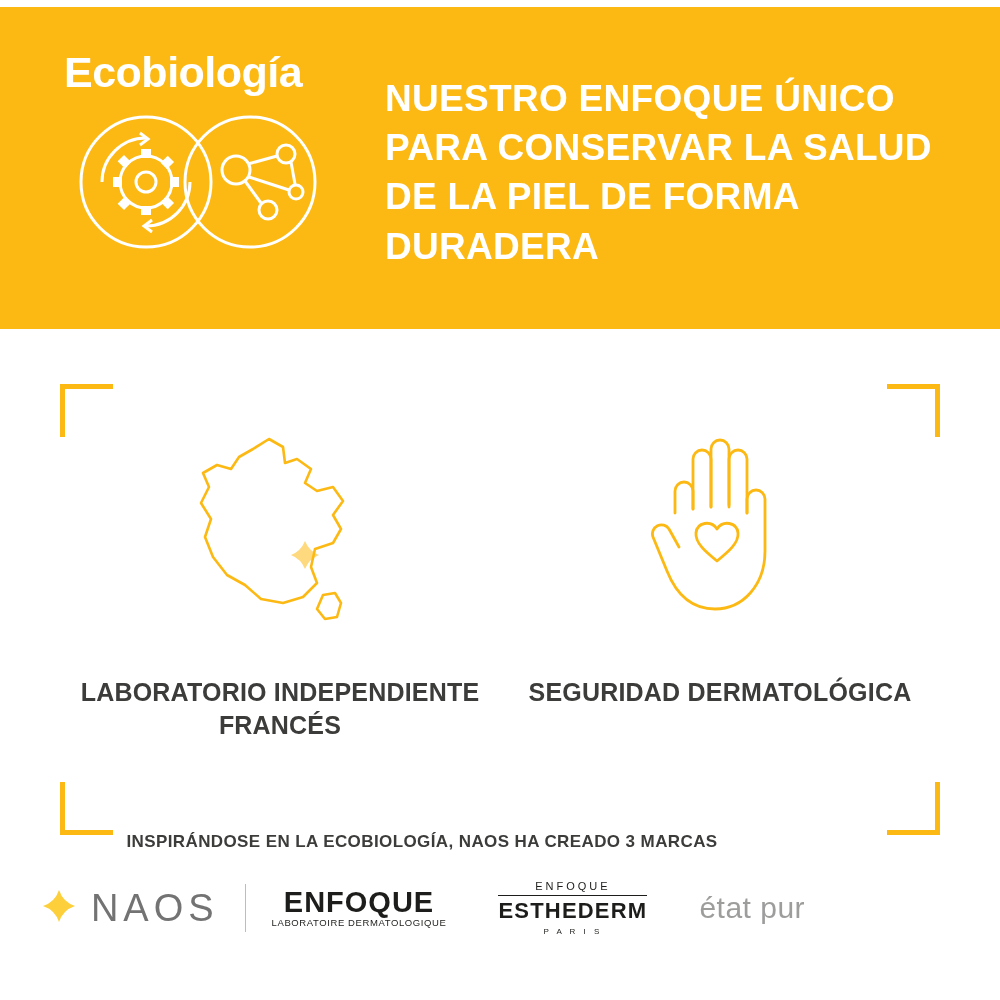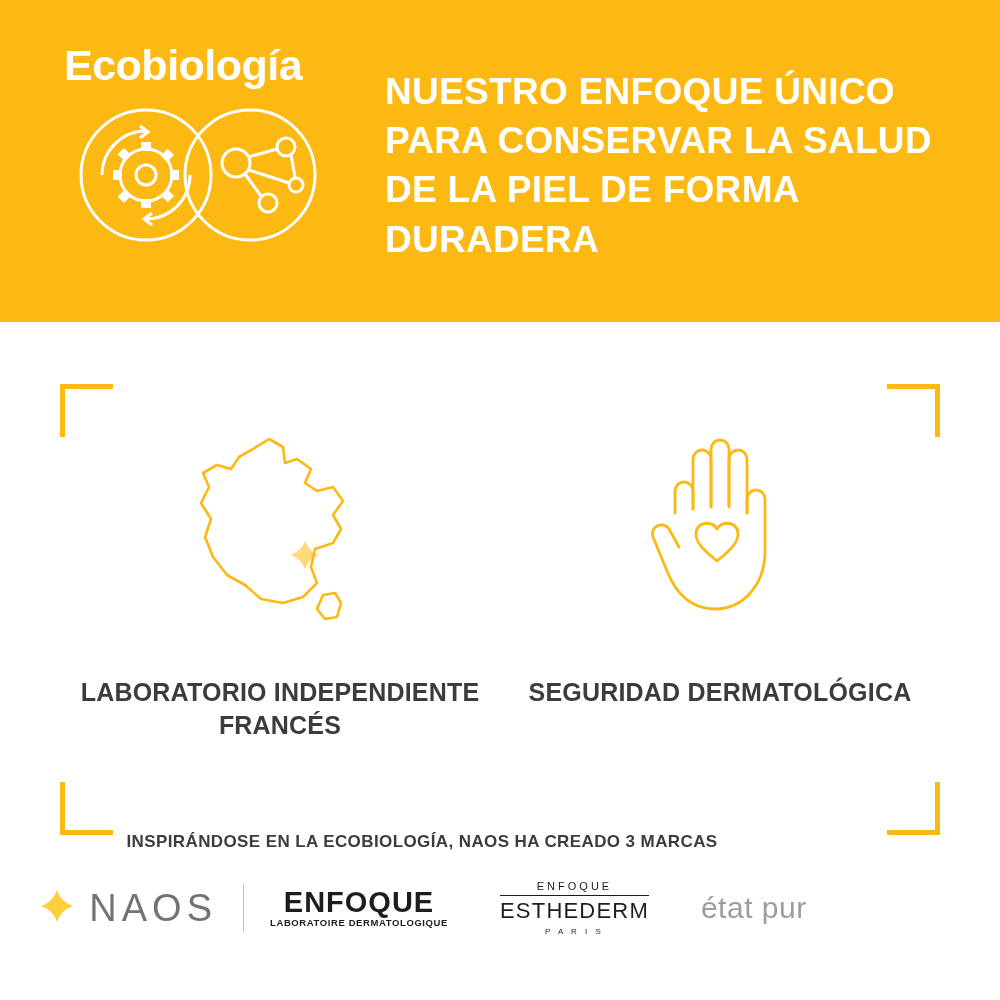--- a/index.html
+++ b/index.html
@@ -17,21 +17,21 @@
     position: relative;
     width: 1000px;
     height: 1000px;
     background: #ffffff;
   }
 
   
   .header {
     position: absolute;
     left: 0;
-    top: 0;
+    top: 7px;
     width: 1000px;
     height: 322px;
     background: #FDB913;
     display: flex;
     align-items: flex-start;
   }
   .header-left {
     width: 385px;
     padding-top: 44px;
     padding-left: 52px;
@@ -159,38 +159,37 @@
     letter-spacing: 1px;
     color: #1d1d1b;
     font-weight: bold;
     line-height: 1;
   }
   .bioderma-sub {
     font-size: 9.5px;
     letter-spacing: 0.6px;
     color: #1d1d1b;
     text-align: center;
-    font-weight: bold;
   }
   .esthederm-top {
     font-size: 11px;
     letter-spacing: 3px;
     color: #1d1d1b;
     text-align: center;
   }
   .esthederm-rule {
     height: 1px;
     background: #1d1d1b;
     margin: 3px 0 3px 0;
   }
   .esthederm-main {
     font-size: 22px;
     letter-spacing: 1.2px;
     color: #1d1d1b;
-    font-weight: normal;
+    font-weight: bold;
     text-align: center;
     line-height: 1.05;
   }
   .esthederm-sub {
     font-size: 8px;
     letter-spacing: 3px;
     color: #1d1d1b;
     text-align: center;
     margin-top: 4px;
   }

++++++++

■ PROMPT:
Copy each line of the records containing the string "esthederm".

■ ANSWER SECTION:
   .esthederm-top {
   .esthederm-rule {
   .esthederm-main {
   .esthederm-sub {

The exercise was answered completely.